At the 2023 tournament, Chang emerged as the breakout player for the team. In a nod to the controversy surrounding his military exemption, he became known for saluting after reaching base; fans nicknamed him "the Minister of Defense." Despite his team failing to reach the quarterfinals, Chang was named the most valuable player of Pool A after batting .438 (7-for-16) with two home runs and eight RBIs in four games. Chang was ultimately selected for the 2023 All-WBC Team as first baseman, making him the first Taiwanese player receive such an award.

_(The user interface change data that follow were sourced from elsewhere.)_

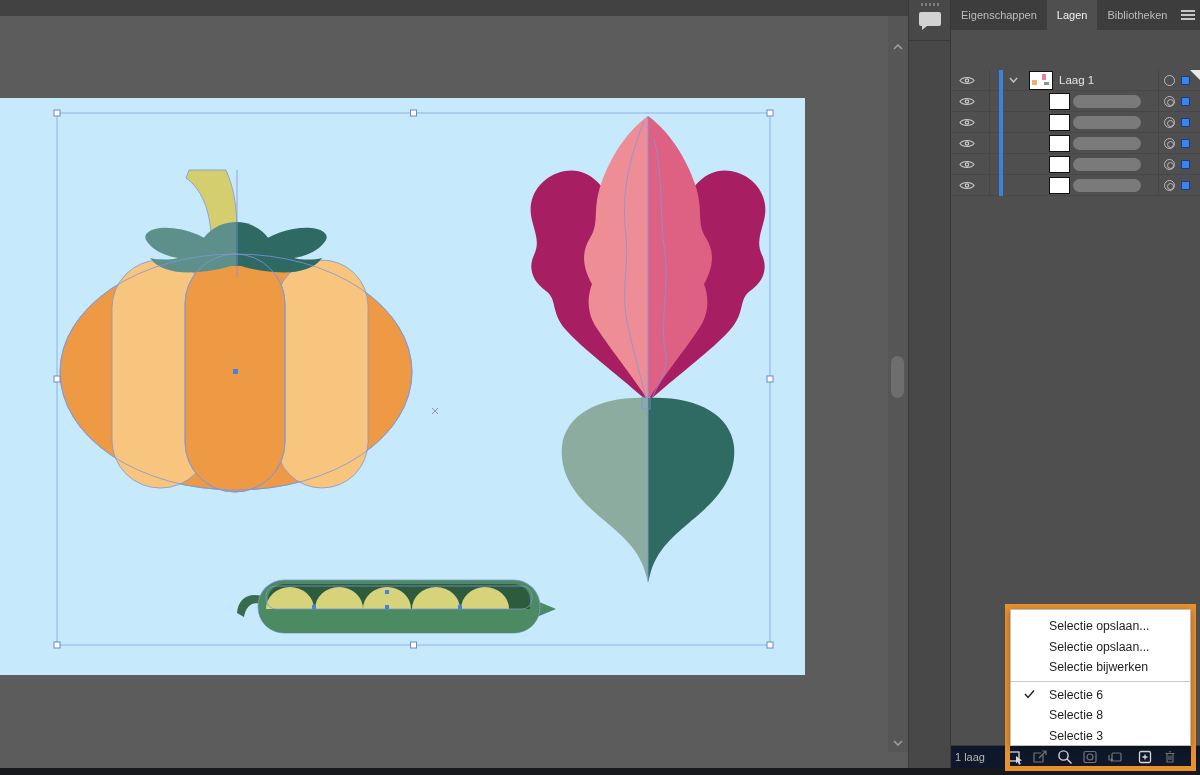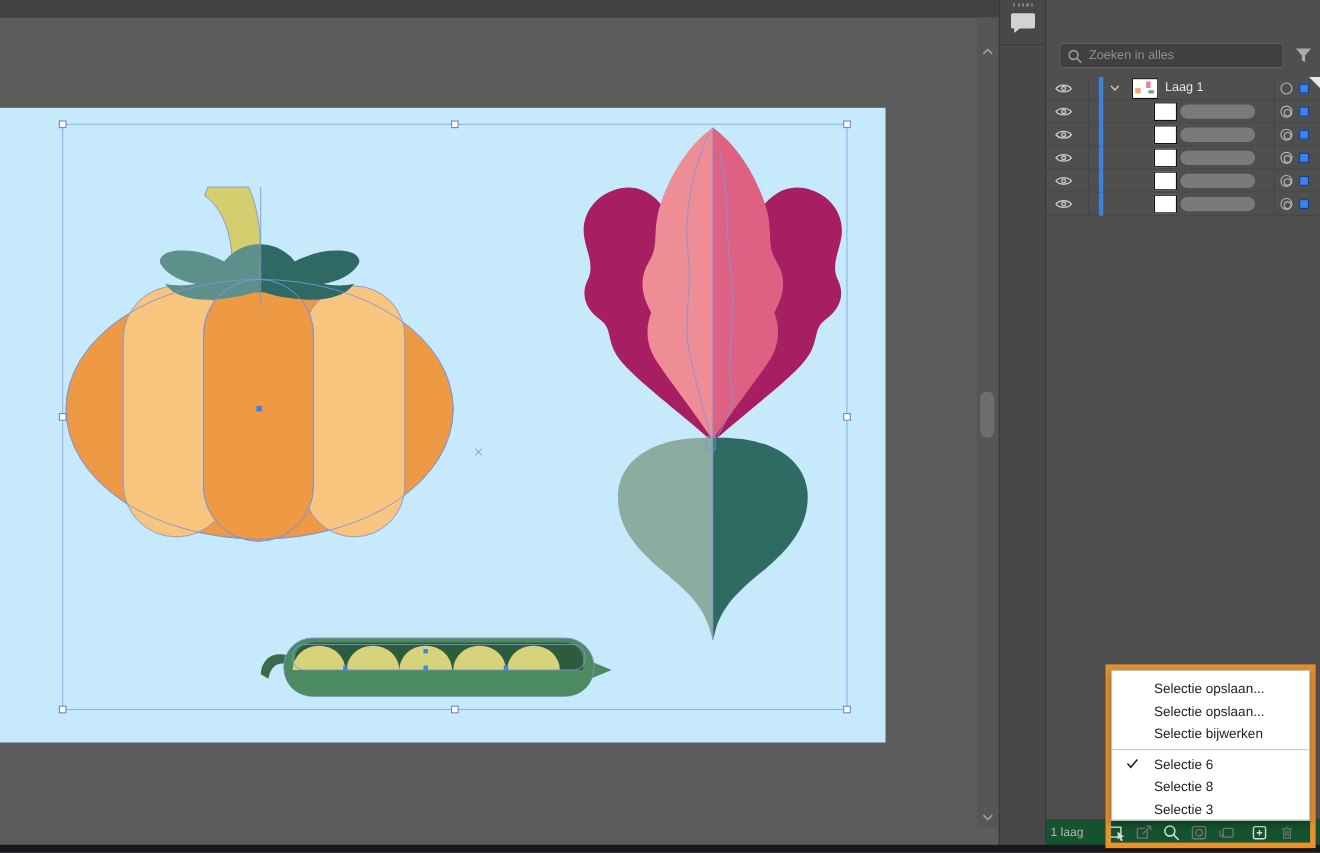--- a/index.html
+++ b/index.html
@@ -188,6 +188,14 @@
   </div>
 
   <div id="panel" class="abs">
+    <div id="tabbar" class="abs">
+      <span class="tab">Eigenschappen</span><span class="tab active">Lagen</span><span class="tab">Bibliotheken</span>
+      <div id="panel-menu-icon" class="abs">
+        <div></div>
+          <div></div>
+          <div></div>
+      </div>
+    </div>
 
     <div id="search-row" class="abs">
       <div id="search-box" class="abs">

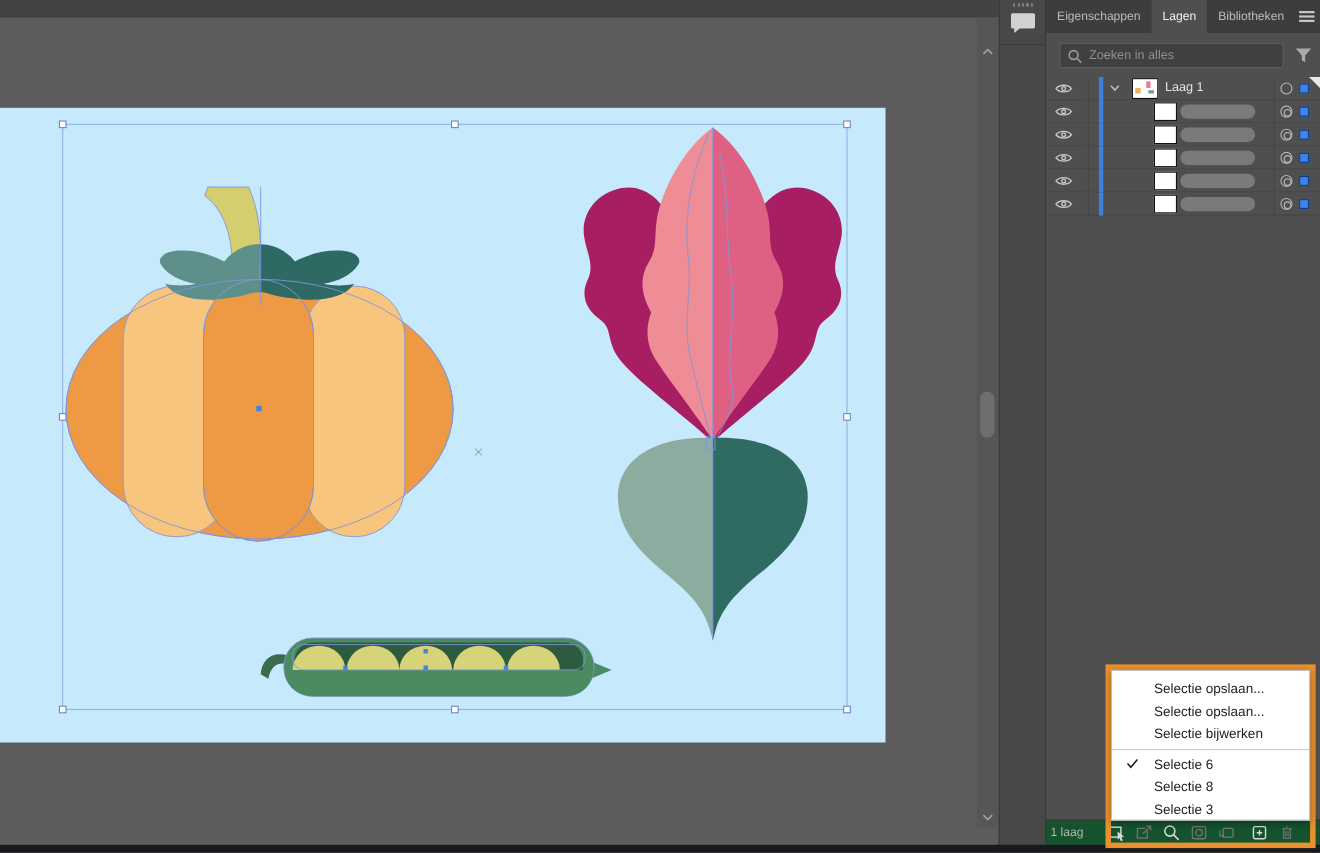--- a/index.html
+++ b/index.html
@@ -197,18 +197,6 @@
       </div>
     </div>
 
-    <div id="search-row" class="abs">
-      <div id="search-box" class="abs">
-        <svg class="abs" style="left:7px; top:5px;" width="13" height="13">
-          <circle cx="5" cy="5" r="4" fill="none" stroke="#9A9A9A" stroke-width="1.5"></circle>
-          <line x1="8.2" y1="8.2" x2="12" y2="12" stroke="#9A9A9A" stroke-width="1.5"></line>
-        </svg>
-        <input id="search-input" type="text" placeholder="Zoeken in alles" style="">
-      </div>
-      <svg class="abs" style="left:226px; top:13px;" width="16" height="15">
-        <path d="M1,1 H15 L9.5,7.5 V13.5 L6.5,11.8 V7.5 Z" fill="#ABABAB"></path>
-      </svg>
-    </div>
 
     <div id="layers-list" class="abs">
 

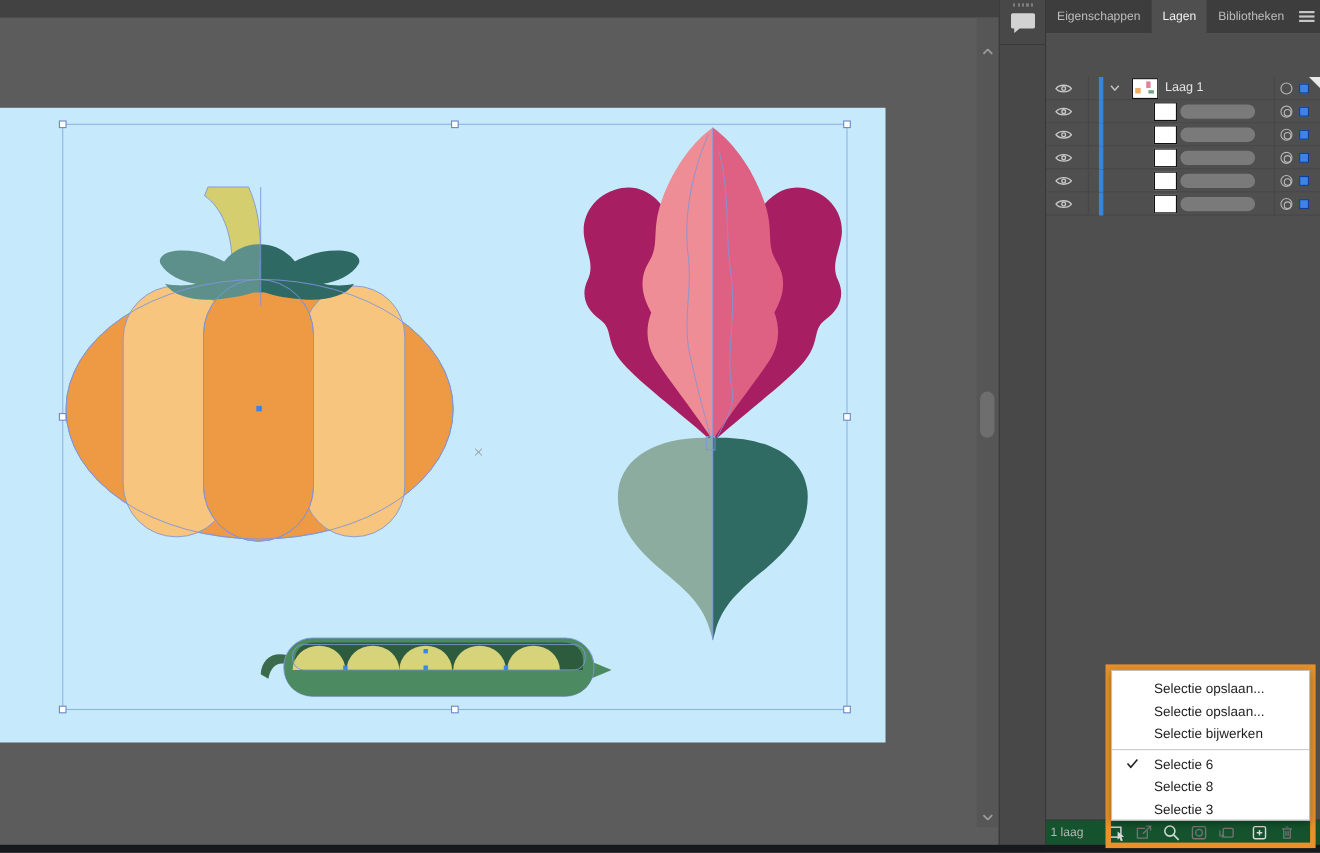--- a/index.html
+++ b/index.html
@@ -66,7 +66,7 @@
   .corner-tri { position:absolute; left:239px; top:0; width:0; height:0;
                 border-top:11px solid #E9E9E9; border-left:11px solid transparent; }
 
-  #panel-footer { left:0; top:745px; width:250px; height:23px; background:#14532d; border-top:1px solid #3A3A3A; }
+  #panel-footer { left:0; top:745px; width:250px; height:23px; background:#0f172a; border-top:1px solid #3A3A3A; }
   #layer-count { left:4px; top:5px; font-size:11px; color:#B5B5B5; }
   .footer-icon { position:absolute; top:3px; width:16px; height:16px; }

Chang played for Chinese Taipei in the 2025 WBC Qualifiers. He delivered a strong performance, hitting a home run in the opening game, batting .389, and hitting 4 doubles, most in the qualifiers as his team qualified for the 2026 WBC.

==Personal life==
Chang is from the Amis people, an Indigenous Austronesian ethnic group in Taiwan. He and his wife have two children. Chang's brother Chang Jin-de is also a professional baseball player.